### THE DATA ###

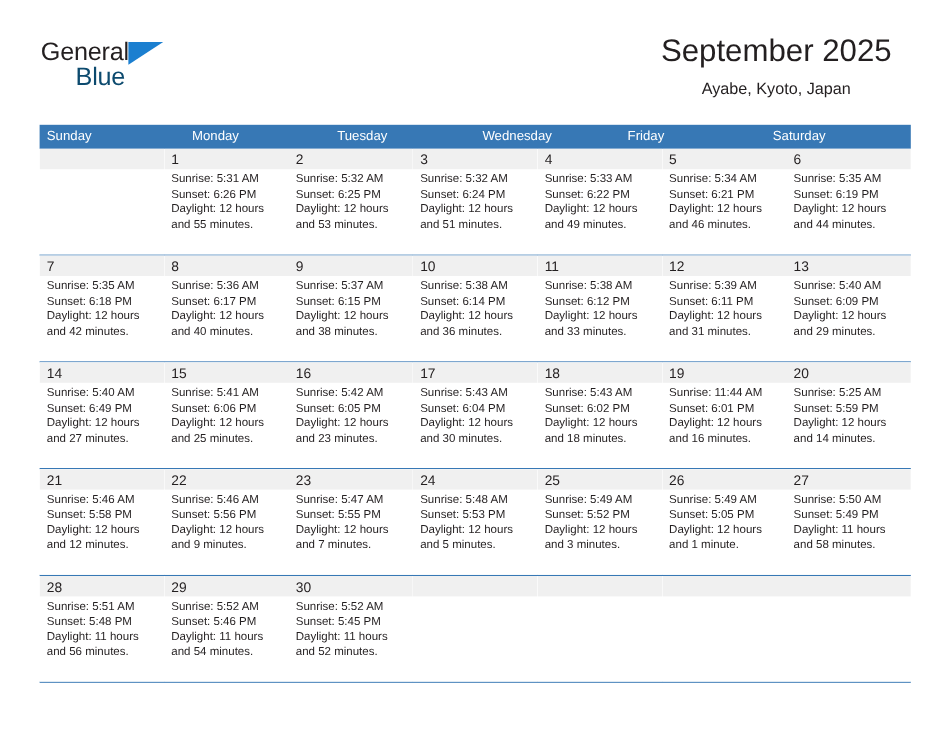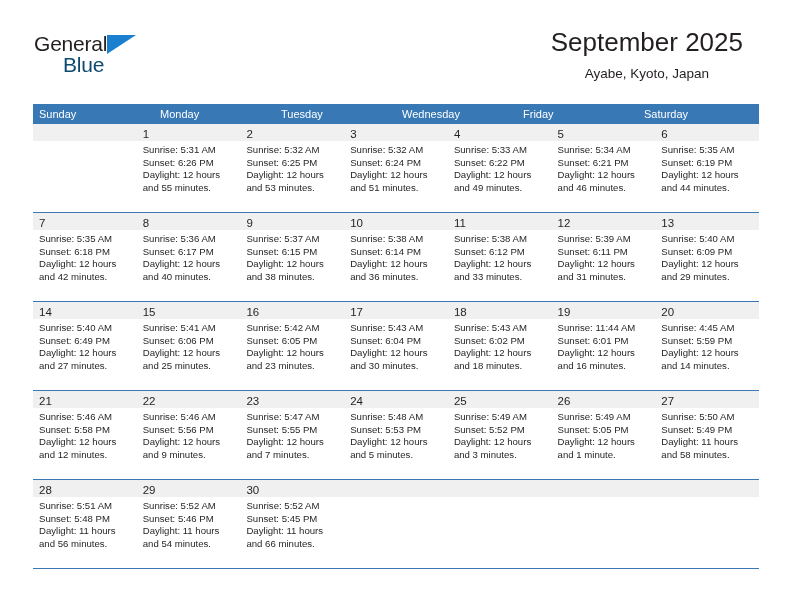--- a/index.html
+++ b/index.html
@@ -367,7 +367,7 @@
       <div class="day">
         <div class="daynum-band"><span class="daynum">20</span></div>
         <div class="day-info">
-          <div>Sunrise: 4:45 AM</div>
+          <div>Sunrise: 5:25 AM</div>
           <div>Sunset: 5:59 PM</div>
           <div>Daylight: 12 hours</div>
           <div>and 14 minutes.</div>

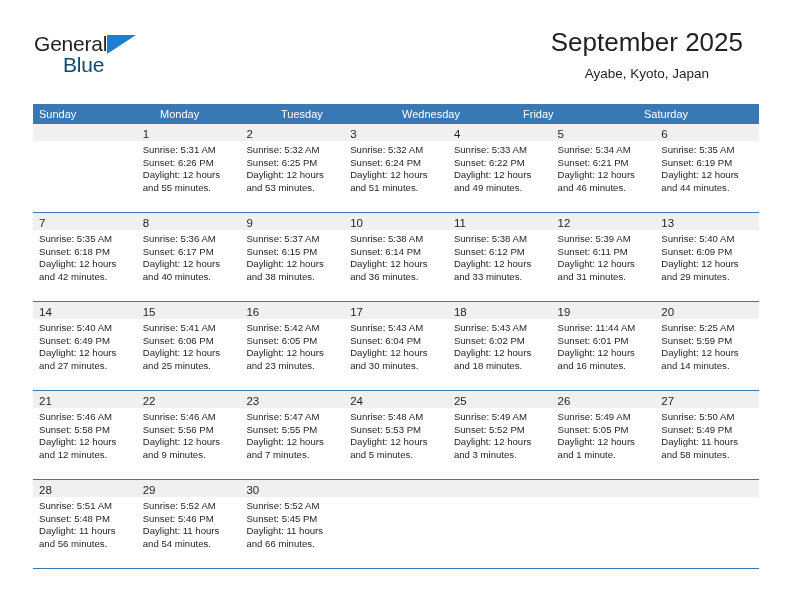--- a/index.html
+++ b/index.html
@@ -466,7 +466,7 @@
           <div>Sunrise: 5:52 AM</div>
           <div>Sunset: 5:45 PM</div>
           <div>Daylight: 11 hours</div>
-          <div>and 66 minutes.</div>
+          <div>and 52 minutes.</div>
         </div>
       </div>
       <div class="day empty">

###

▸ EXERCISE REQUIREMENTS
The whole listing should be transcribed exactly, though its pictures must be left out.

▸ WRITTEN ANSWER
--- a/index.html
+++ b/index.html
@@ -367,7 +367,7 @@
       <div class="day">
         <div class="daynum-band"><span class="daynum">20</span></div>
         <div class="day-info">
-          <div>Sunrise: 4:45 AM</div>
+          <div>Sunrise: 5:25 AM</div>
           <div>Sunset: 5:59 PM</div>
           <div>Daylight: 12 hours</div>
           <div>and 14 minutes.</div>

--- a/index.html
+++ b/index.html
@@ -466,7 +466,7 @@
           <div>Sunrise: 5:52 AM</div>
           <div>Sunset: 5:45 PM</div>
           <div>Daylight: 11 hours</div>
-          <div>and 66 minutes.</div>
+          <div>and 52 minutes.</div>
         </div>
       </div>
       <div class="day empty">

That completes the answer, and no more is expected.